*** Opening DATA SUPPLIED ***
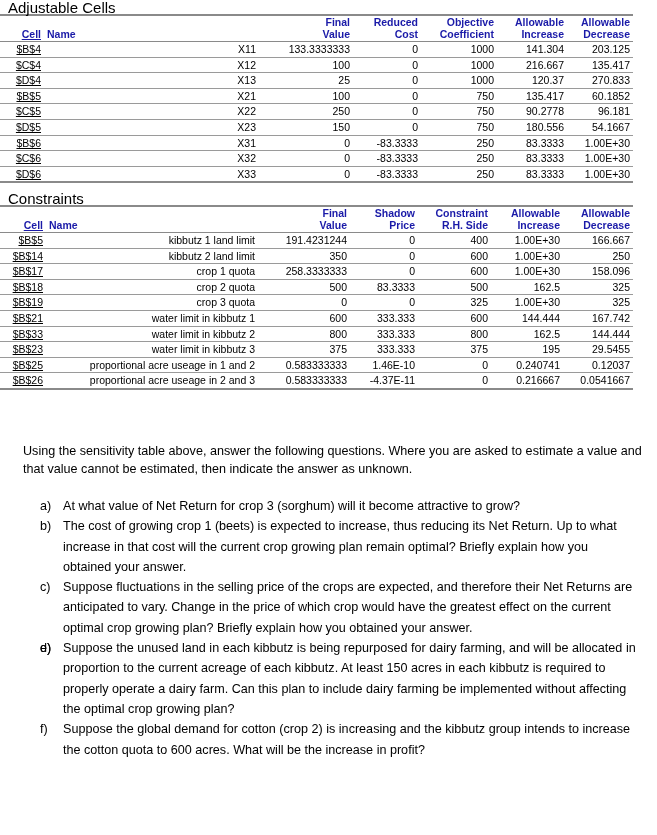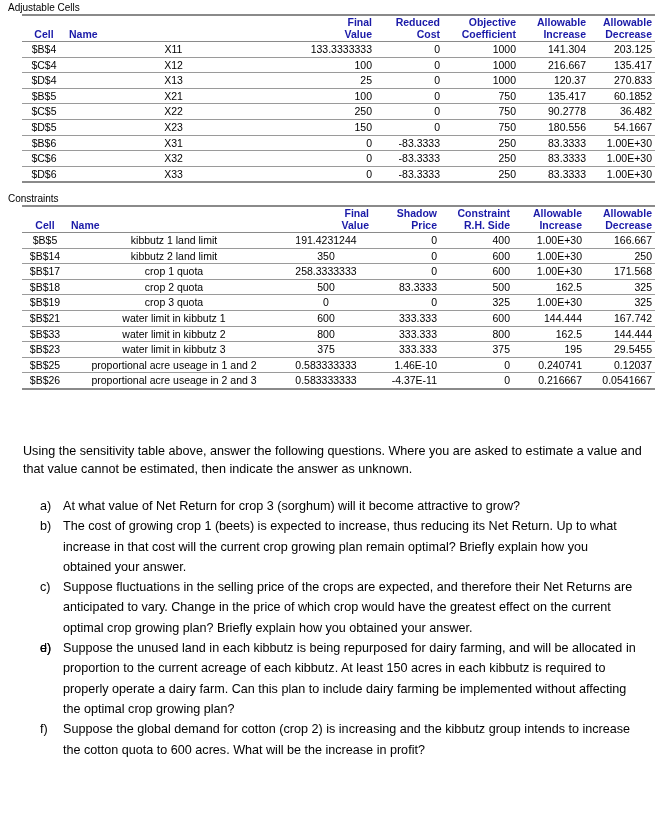"Adjustable Cells" .section-label { font-size: 10px -> 15px }
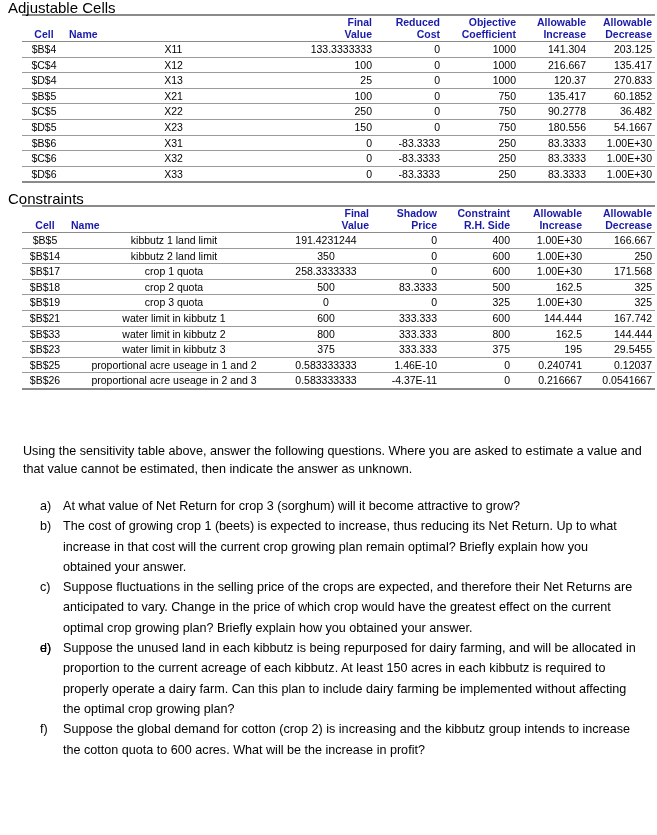"Final" .rpt-table { margin-left: 22px -> none }
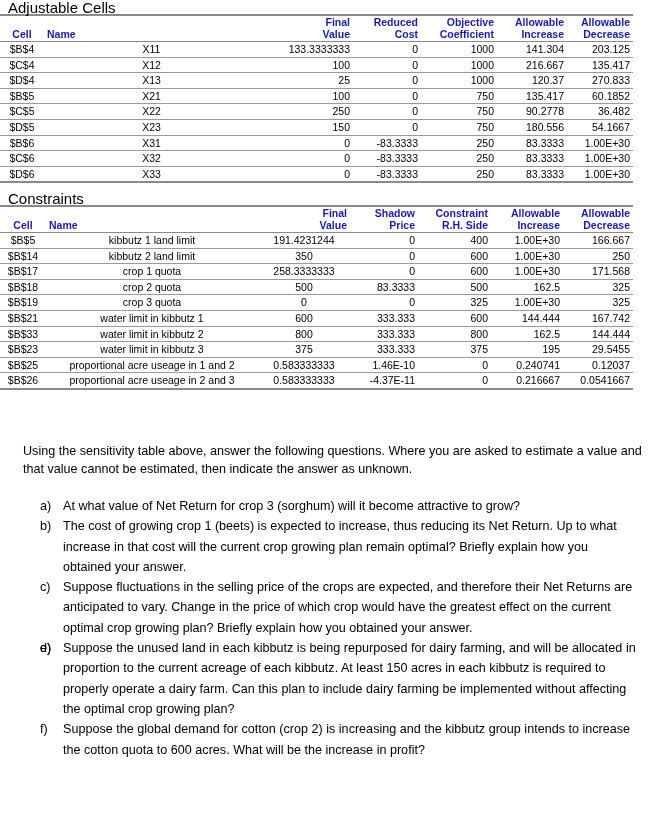"Cell" .c-cell { text-align: center -> right; text-decoration: none -> underline }
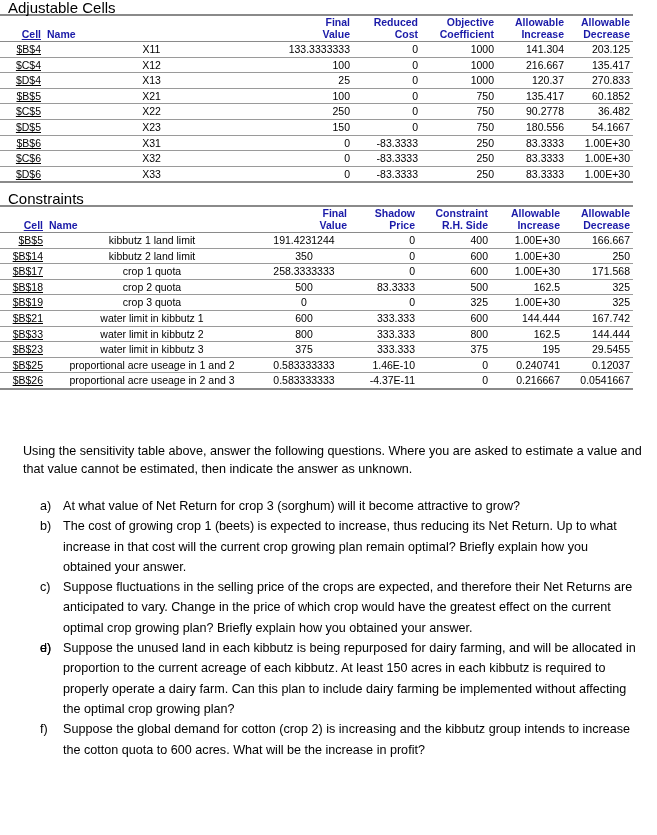"X11" .c-left { text-align: center -> right }
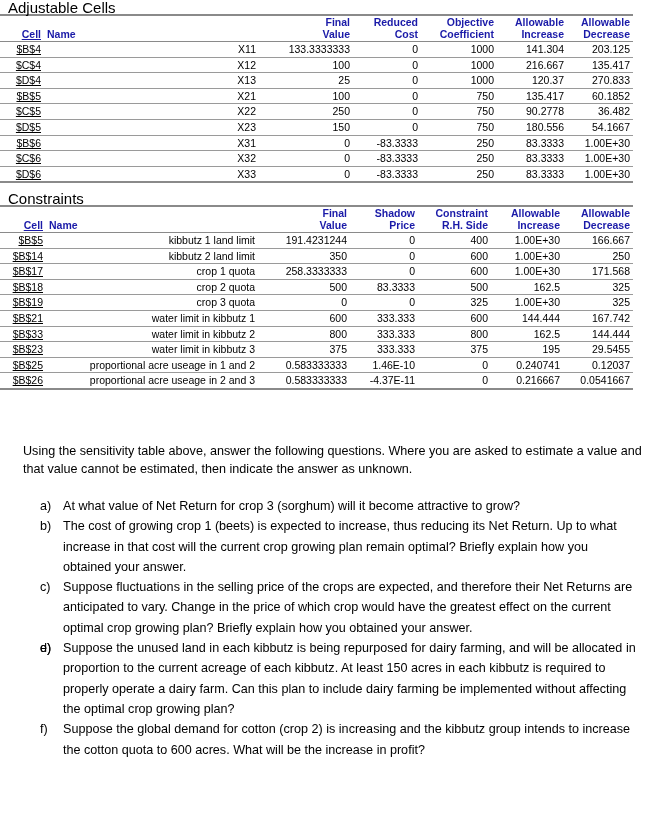"36.482" td.c-num { text: 36.482 -> 96.181 }
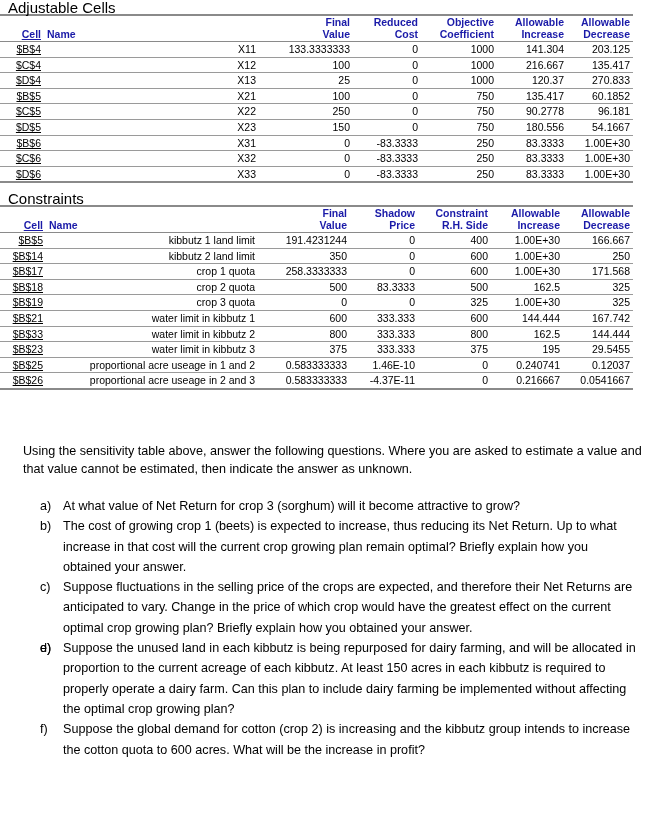"171.568" td.c-num { text: 171.568 -> 158.096 }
*** Closing DATA SUPPLIED ***
EXERCISE REQUIREMENTS: Your answer must be the entries repeated exactly, with no pictures.

TASK SOLUTION:
"Adjustable Cells" .section-label { font-size: 10px -> 15px }
"Final" .rpt-table { margin-left: 22px -> none }
"Cell" .c-cell { text-align: center -> right; text-decoration: none -> underline }
"X11" .c-left { text-align: center -> right }
"36.482" td.c-num { text: 36.482 -> 96.181 }
"171.568" td.c-num { text: 171.568 -> 158.096 }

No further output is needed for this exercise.